■ **Work to be completed**: Give every line of the data again, unchanged, but with no pictures.

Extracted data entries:
* * *
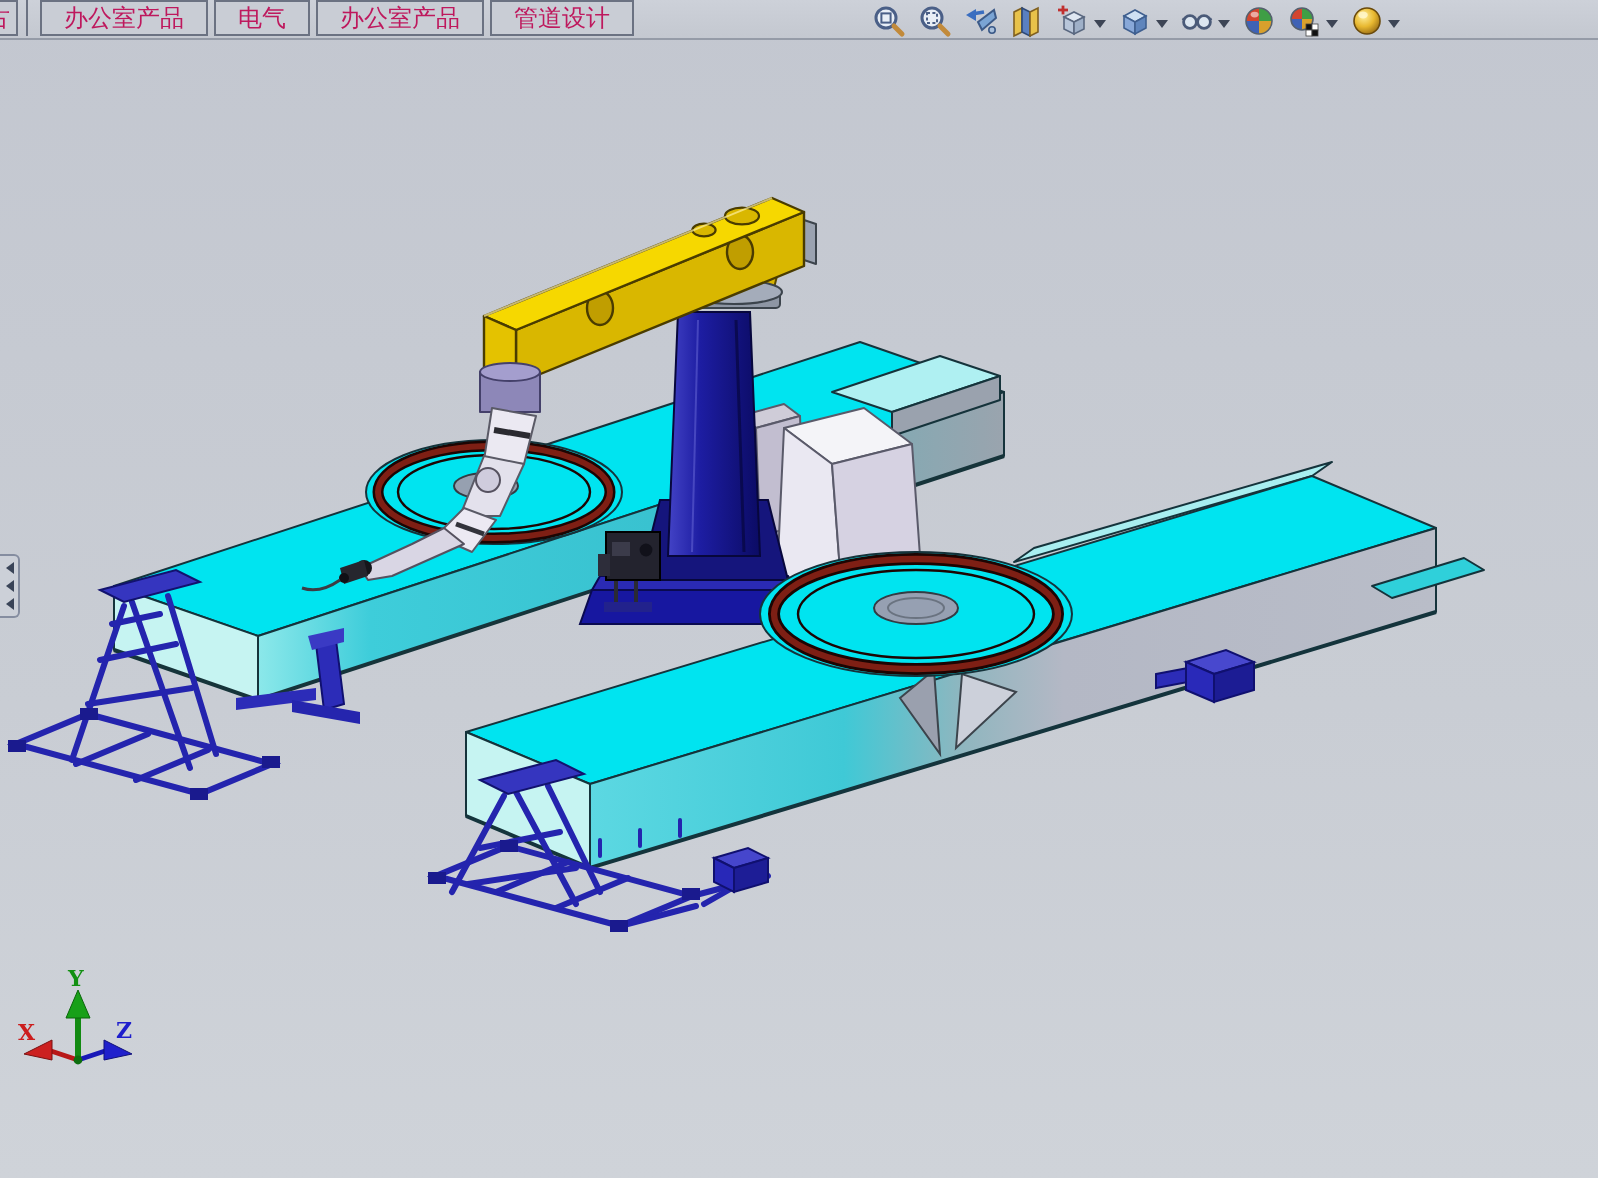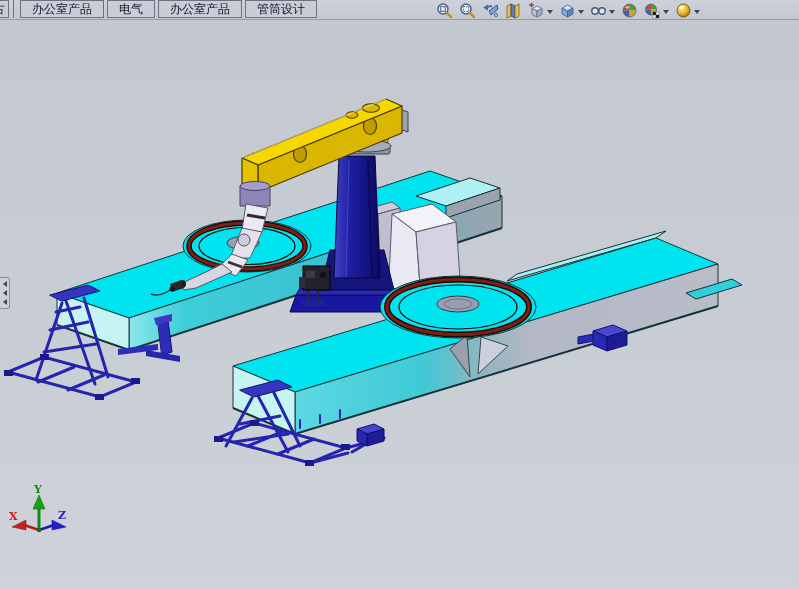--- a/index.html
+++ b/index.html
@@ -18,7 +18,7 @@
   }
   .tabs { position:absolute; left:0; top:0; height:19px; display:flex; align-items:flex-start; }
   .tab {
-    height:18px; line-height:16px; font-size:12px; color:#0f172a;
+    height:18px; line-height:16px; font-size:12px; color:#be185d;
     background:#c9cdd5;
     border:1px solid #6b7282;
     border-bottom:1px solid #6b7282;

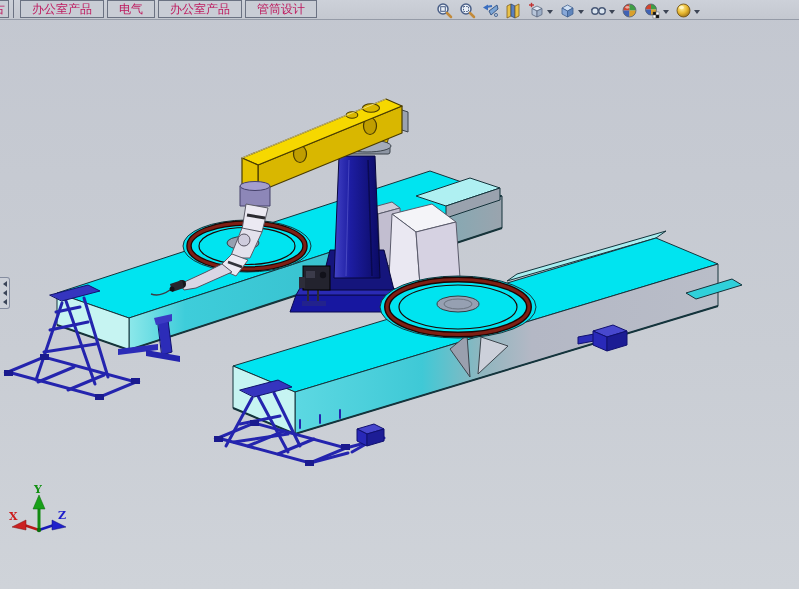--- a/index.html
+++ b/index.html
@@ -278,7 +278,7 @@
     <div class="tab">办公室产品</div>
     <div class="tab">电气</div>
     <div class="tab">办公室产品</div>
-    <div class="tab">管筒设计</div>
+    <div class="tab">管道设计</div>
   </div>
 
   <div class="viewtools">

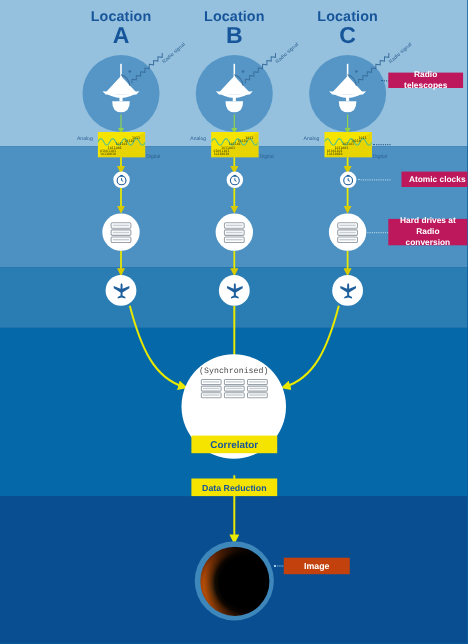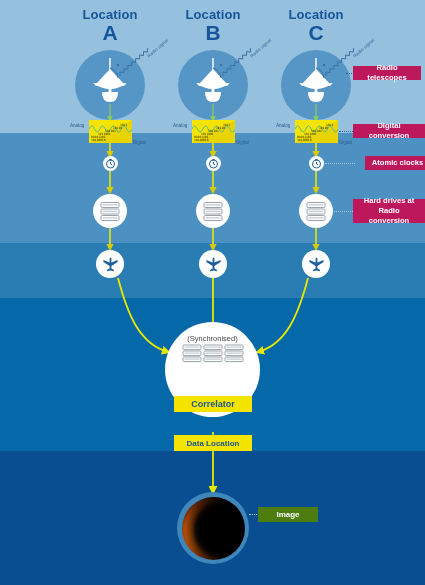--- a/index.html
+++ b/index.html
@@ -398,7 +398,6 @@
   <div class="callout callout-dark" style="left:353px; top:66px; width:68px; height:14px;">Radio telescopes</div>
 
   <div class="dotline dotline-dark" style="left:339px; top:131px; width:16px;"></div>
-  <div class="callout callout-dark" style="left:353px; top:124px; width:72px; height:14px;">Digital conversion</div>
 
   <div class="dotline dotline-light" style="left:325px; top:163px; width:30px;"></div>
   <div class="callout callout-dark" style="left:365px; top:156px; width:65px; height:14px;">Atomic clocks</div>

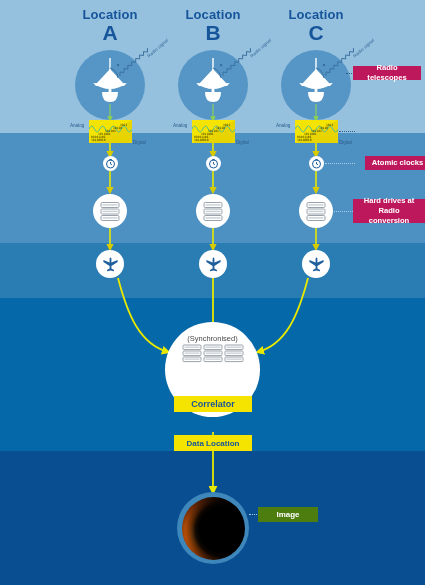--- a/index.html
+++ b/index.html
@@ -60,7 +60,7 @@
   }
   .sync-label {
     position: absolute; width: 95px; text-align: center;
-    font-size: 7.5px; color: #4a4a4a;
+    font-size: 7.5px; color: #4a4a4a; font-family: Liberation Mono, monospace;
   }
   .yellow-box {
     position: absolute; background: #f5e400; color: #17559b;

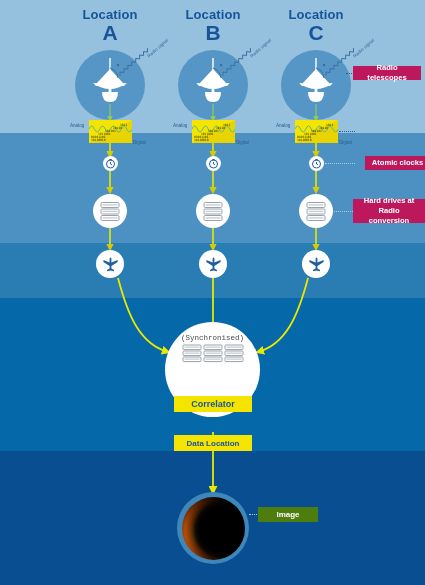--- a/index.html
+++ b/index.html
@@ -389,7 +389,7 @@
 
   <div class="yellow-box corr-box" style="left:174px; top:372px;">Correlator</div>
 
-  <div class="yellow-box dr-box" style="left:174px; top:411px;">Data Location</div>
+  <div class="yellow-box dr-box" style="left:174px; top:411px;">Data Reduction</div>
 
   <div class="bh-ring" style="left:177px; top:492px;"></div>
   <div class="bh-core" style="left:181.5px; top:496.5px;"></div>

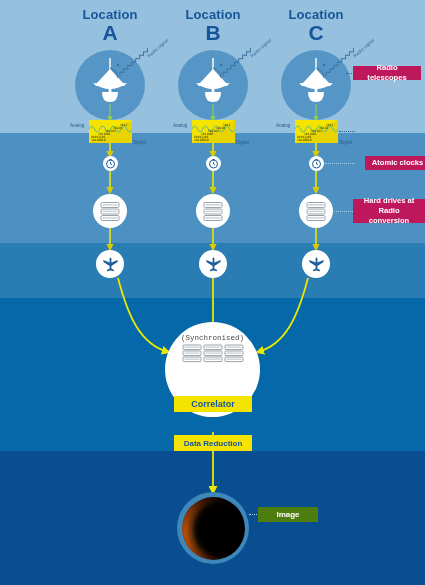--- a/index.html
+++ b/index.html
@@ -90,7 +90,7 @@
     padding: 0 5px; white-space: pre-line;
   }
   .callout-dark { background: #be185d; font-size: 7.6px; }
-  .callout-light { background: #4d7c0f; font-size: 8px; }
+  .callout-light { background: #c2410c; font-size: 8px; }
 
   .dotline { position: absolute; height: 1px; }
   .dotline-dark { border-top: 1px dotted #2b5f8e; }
* * *
■ **Response to this exercise**:
--- a/index.html
+++ b/index.html
@@ -18,7 +18,7 @@
   }
   .tabs { position:absolute; left:0; top:0; height:19px; display:flex; align-items:flex-start; }
   .tab {
-    height:18px; line-height:16px; font-size:12px; color:#0f172a;
+    height:18px; line-height:16px; font-size:12px; color:#be185d;
     background:#c9cdd5;
     border:1px solid #6b7282;
     border-bottom:1px solid #6b7282;

--- a/index.html
+++ b/index.html
@@ -278,7 +278,7 @@
     <div class="tab">办公室产品</div>
     <div class="tab">电气</div>
     <div class="tab">办公室产品</div>
-    <div class="tab">管筒设计</div>
+    <div class="tab">管道设计</div>
   </div>
 
   <div class="viewtools">

--- a/index.html
+++ b/index.html
@@ -398,7 +398,6 @@
   <div class="callout callout-dark" style="left:353px; top:66px; width:68px; height:14px;">Radio telescopes</div>
 
   <div class="dotline dotline-dark" style="left:339px; top:131px; width:16px;"></div>
-  <div class="callout callout-dark" style="left:353px; top:124px; width:72px; height:14px;">Digital conversion</div>
 
   <div class="dotline dotline-light" style="left:325px; top:163px; width:30px;"></div>
   <div class="callout callout-dark" style="left:365px; top:156px; width:65px; height:14px;">Atomic clocks</div>

--- a/index.html
+++ b/index.html
@@ -60,7 +60,7 @@
   }
   .sync-label {
     position: absolute; width: 95px; text-align: center;
-    font-size: 7.5px; color: #4a4a4a;
+    font-size: 7.5px; color: #4a4a4a; font-family: Liberation Mono, monospace;
   }
   .yellow-box {
     position: absolute; background: #f5e400; color: #17559b;

--- a/index.html
+++ b/index.html
@@ -389,7 +389,7 @@
 
   <div class="yellow-box corr-box" style="left:174px; top:372px;">Correlator</div>
 
-  <div class="yellow-box dr-box" style="left:174px; top:411px;">Data Location</div>
+  <div class="yellow-box dr-box" style="left:174px; top:411px;">Data Reduction</div>
 
   <div class="bh-ring" style="left:177px; top:492px;"></div>
   <div class="bh-core" style="left:181.5px; top:496.5px;"></div>

--- a/index.html
+++ b/index.html
@@ -90,7 +90,7 @@
     padding: 0 5px; white-space: pre-line;
   }
   .callout-dark { background: #be185d; font-size: 7.6px; }
-  .callout-light { background: #4d7c0f; font-size: 8px; }
+  .callout-light { background: #c2410c; font-size: 8px; }
 
   .dotline { position: absolute; height: 1px; }
   .dotline-dark { border-top: 1px dotted #2b5f8e; }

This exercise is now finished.